This is quickest way to deploy kube-router in Kubernetes (dont forget to ensure the requirements above). Just run:

kubectl apply -f https://raw.githubusercontent.com/cloudnativelabs/kube-router/master/daemonset/kube-router-all-service-daemonset.yaml

Above will run kube-router as pod on each node automatically. You can change the arguments in the daemonset definition as required to suit your needs. Some sample deployment configuration can be found in our daemonset examples with different arguments used to select a set of the services kube-router should run.

running as agent

You can choose to run kube-router as agent runnng on each node. For e.g if you just want kube-router to provide ingress firewall for the pods then you can start kube-router as:

kube-router --master=http://192.168.1.99:8080/ --run-firewall=true --run-service-proxy=false --run-router=false

cleanup configuration

Please delete kube-router daemonset and then clean up all the configurations done (to ipvs, iptables, ipset, ip routes etc) by kube-router on the node by running below command.

Docker

docker run --privileged --net=host \
--mount type=bind,source=/lib/modules,target=/lib/modules,readonly \
--mount type=bind,source=/run/xtables.lock,target=/run/xtables.lock,bind-propagation=rshared \
cloudnativelabs/kube-router /usr/local/bin/kube-router --cleanup-config

containerd

$ ctr image pull docker.io/cloudnativelabs/kube-router:latest
$ ctr run --privileged -t --net-host \
--mount type=bind,src=/lib/modules,dst=/lib/modules,options=rbind:ro \
--mount type=bind,src=/run/xtables.lock,dst=/run/xtables.lock,options=rbind:rw \
docker.io/cloudnativelabs/kube-router:latest kube-router-cleanup /usr/local/bin/kube-router --cleanup-config

trying kube-router as alternative to kube-proxy

If you have a kube-proxy in use, and want to try kube-router just for service proxy you can do

kube-proxy --cleanup-iptables

followed by

kube-router --master=http://192.168.1.99:8080/ --run-service-proxy=true --run-firewall=false --run-router=false

and if you want to move back to kube-proxy then clean up config done by kube-router by running

 kube-router --cleanup-config

and run kube-proxy with the configuration you have.

Advertising IPs

kube-router can advertise Cluster, External and LoadBalancer IPs to BGP peers.
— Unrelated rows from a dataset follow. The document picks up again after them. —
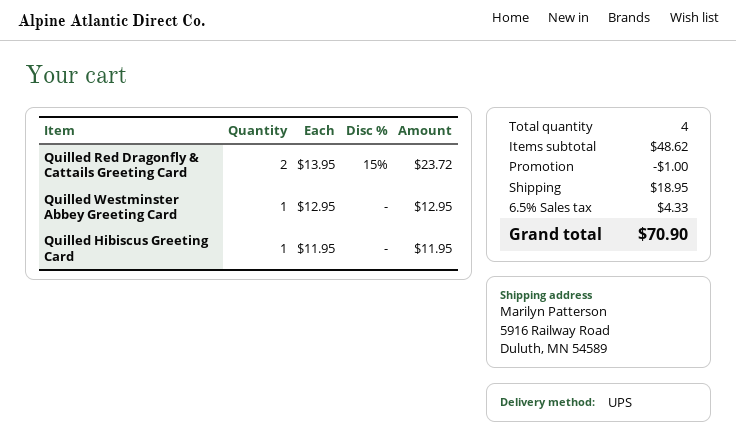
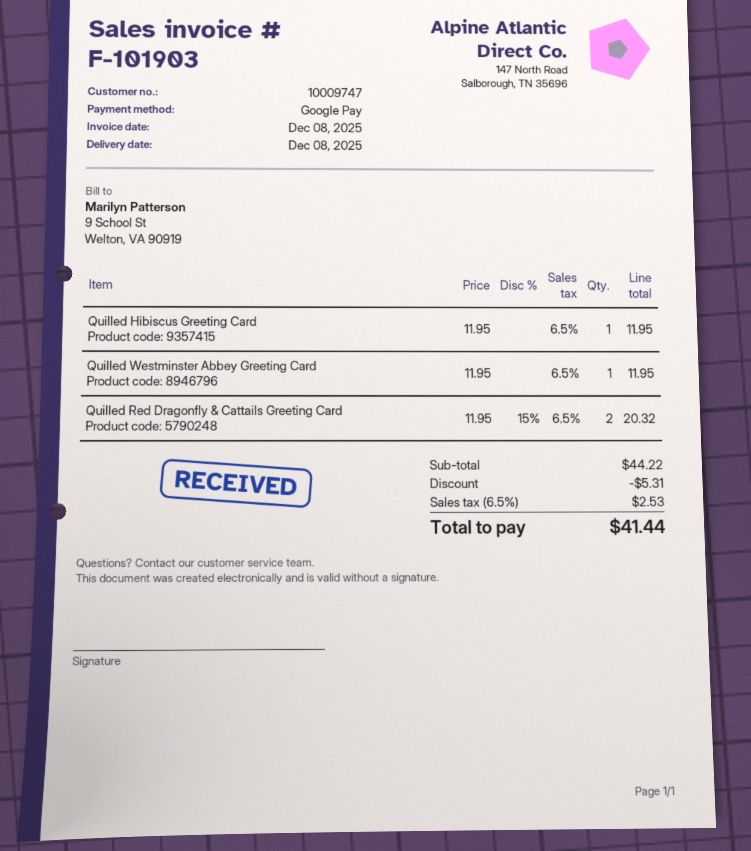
Quilled Red Dragonfly & Cattails Greeting Card: 2 x 13.95 - 15% = 23.72 -> 2 x 11.95 - 15% = 20.32
Quilled Westminster Abbey Greeting Card: 1 x 12.95 = 12.95 -> 1 x 11.95 = 11.95
subtotal: 48.62 -> 44.22
discount: 1.00 -> 5.31
shipping: 18.95 -> none
tax: 6.5% = 4.33 -> 6.5% = 2.53
total: 70.90 -> 41.44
It does this by:

  • locally adding the advertised IPs to the nodes' kube-dummy-if network interface
  • advertising the IPs to its BGP peers

To set the default for all services use the --advertise-cluster-ip, --advertise-external-ip and --advertise-loadbalancer-ip flags.
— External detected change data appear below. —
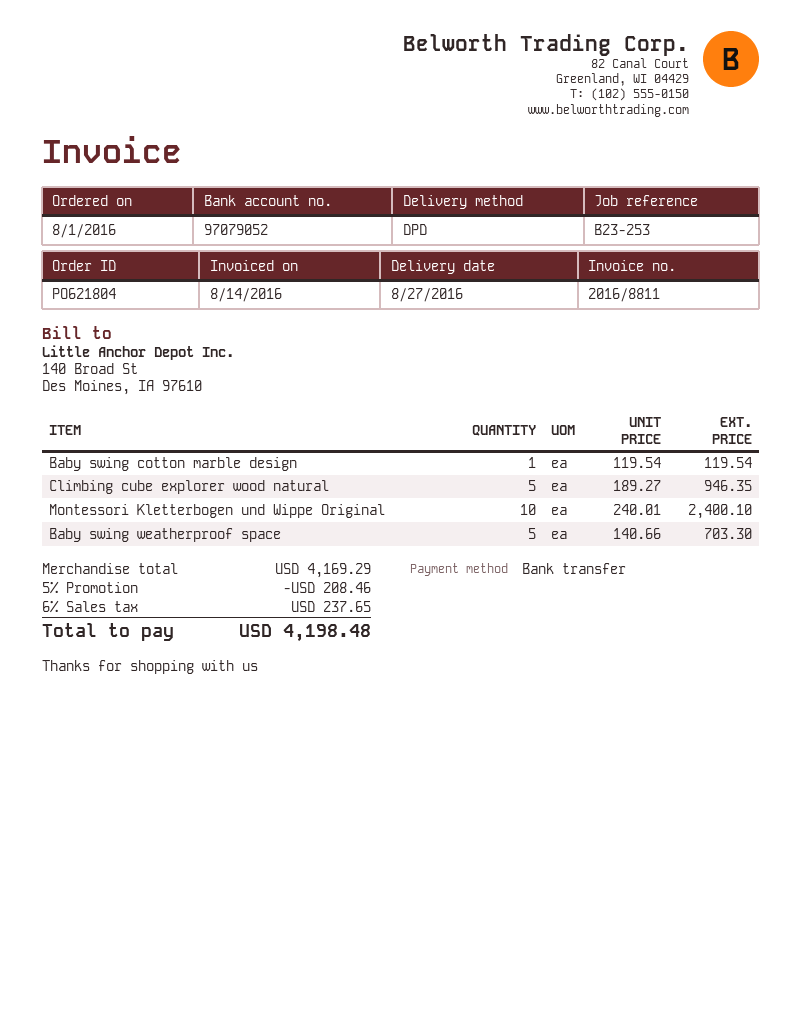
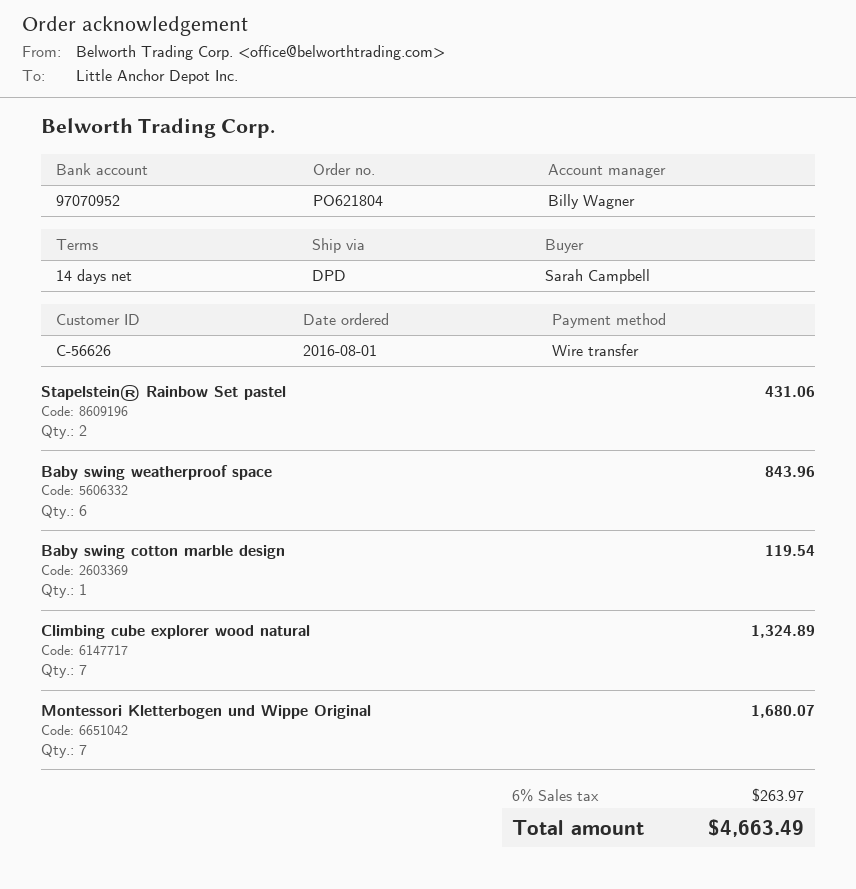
bank account: 97079052 -> 97070952
Climbing cube explorer wood natural: 5 for 946.35 -> 7 for 1324.89
Montessori Kletterbogen und Wippe Original: 10 for 2400.10 -> 7 for 1680.07
Baby swing weatherproof space: 5 for 703.30 -> 6 for 843.96
Stapelstein® Rainbow Set pastel: none -> 2 for 431.06
discount: 5% = 208.46 -> none
tax: 6% = 237.65 -> 6% = 263.97
total: 4198.48 -> 4663.49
To selectively enable or disable this feature per-service use the kube-router.io/service.advertise.clusterip, kube-router.io/service.advertise.externalip and kube-router.io/service.advertise.loadbalancerip annotations.
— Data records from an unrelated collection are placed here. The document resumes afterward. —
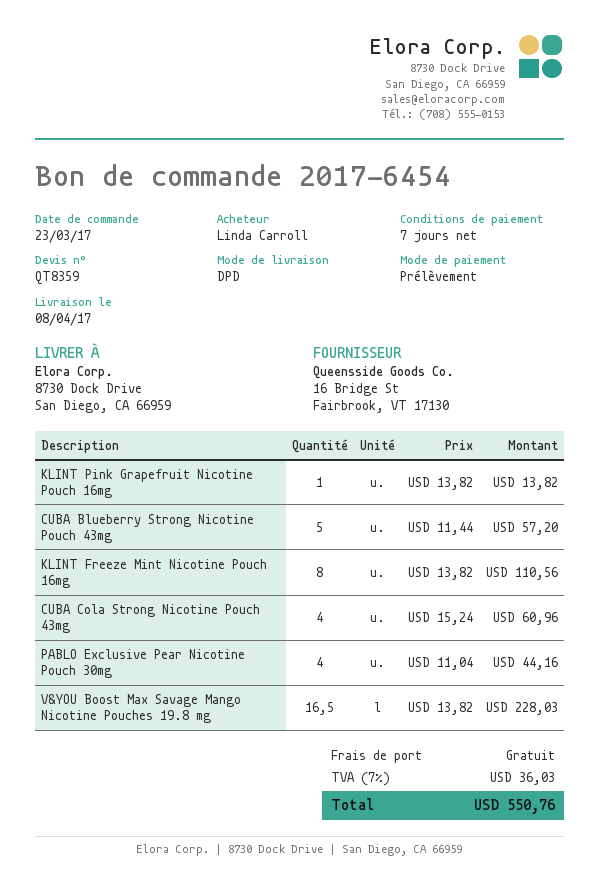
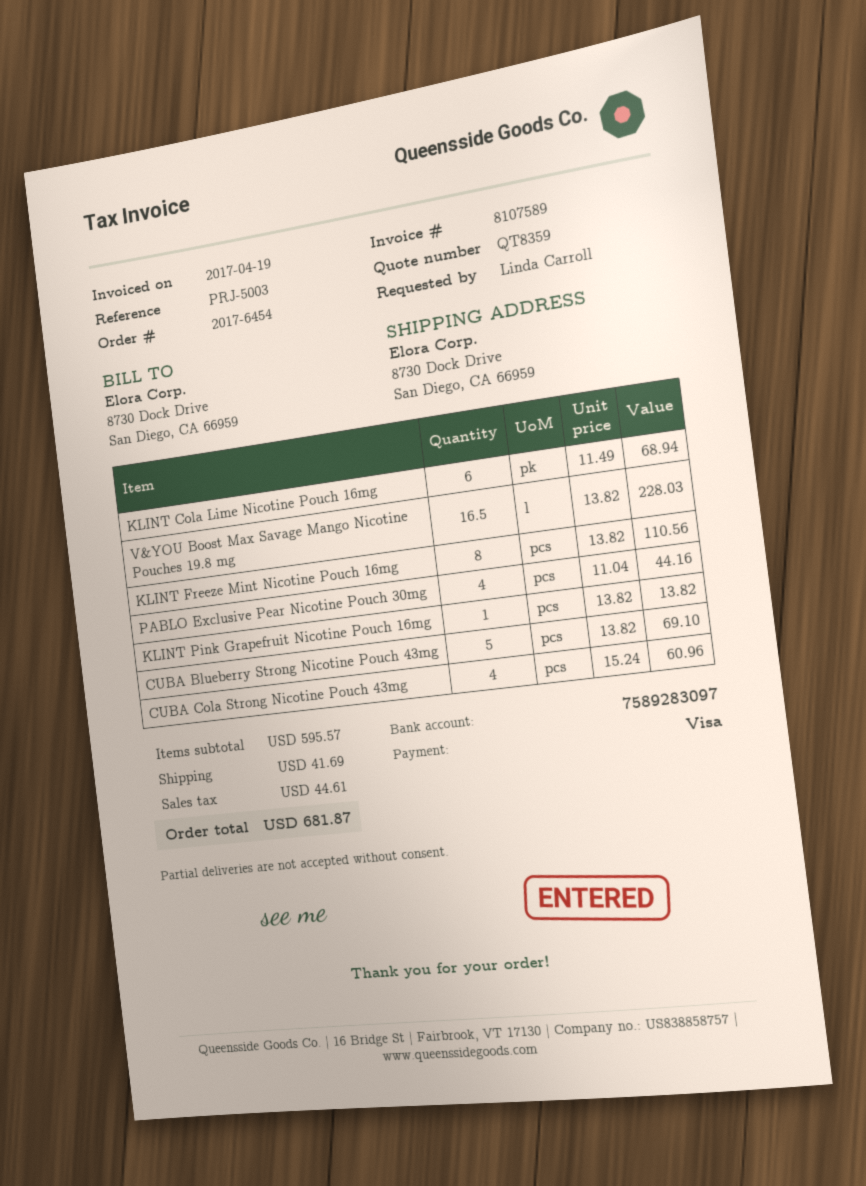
payment method: direct debit -> Visa
CUBA Blueberry Strong Nicotine Pouch 43mg: 5 x 11.44 = 57.20 -> 5 x 13.82 = 69.10
KLINT Cola Lime Nicotine Pouch 16mg: none -> 6 x 11.49 = 68.94
shipping: 0.00 -> 41.69
tax: 36.03 -> 44.61
total: 550.76 -> 681.87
e.g.: $ kubectl annotate service my-advertised-service "kube-router.io/service.advertise.clusterip=true" $ kubectl annotate service my-advertised-service "kube-router.io/service.advertise.externalip=true" $ kubectl annotate service my-advertised-service "kube-router.io/service.advertise.loadbalancerip=true"

$ kubectl annotate service my-non-advertised-service "kube-router.io/service.advertise.clusterip=false" $ kubectl annotate service my-non-advertised-service "kube-router.io/service.advertise.externalip=false" $ kubectl annotate service my-non-advertised-service "kube-router.io/service.advertise.loadbalancerip=false"

By combining the flags with the per-service annotations you can choose either a opt-in or opt-out strategy for advertising IPs.

Advertising LoadBalancer IPs works by inspecting the services status.loadBalancer.ingress IPs that are set by external LoadBalancers like for example MetalLb. This has been successfully tested together with MetalLB in ARP mode.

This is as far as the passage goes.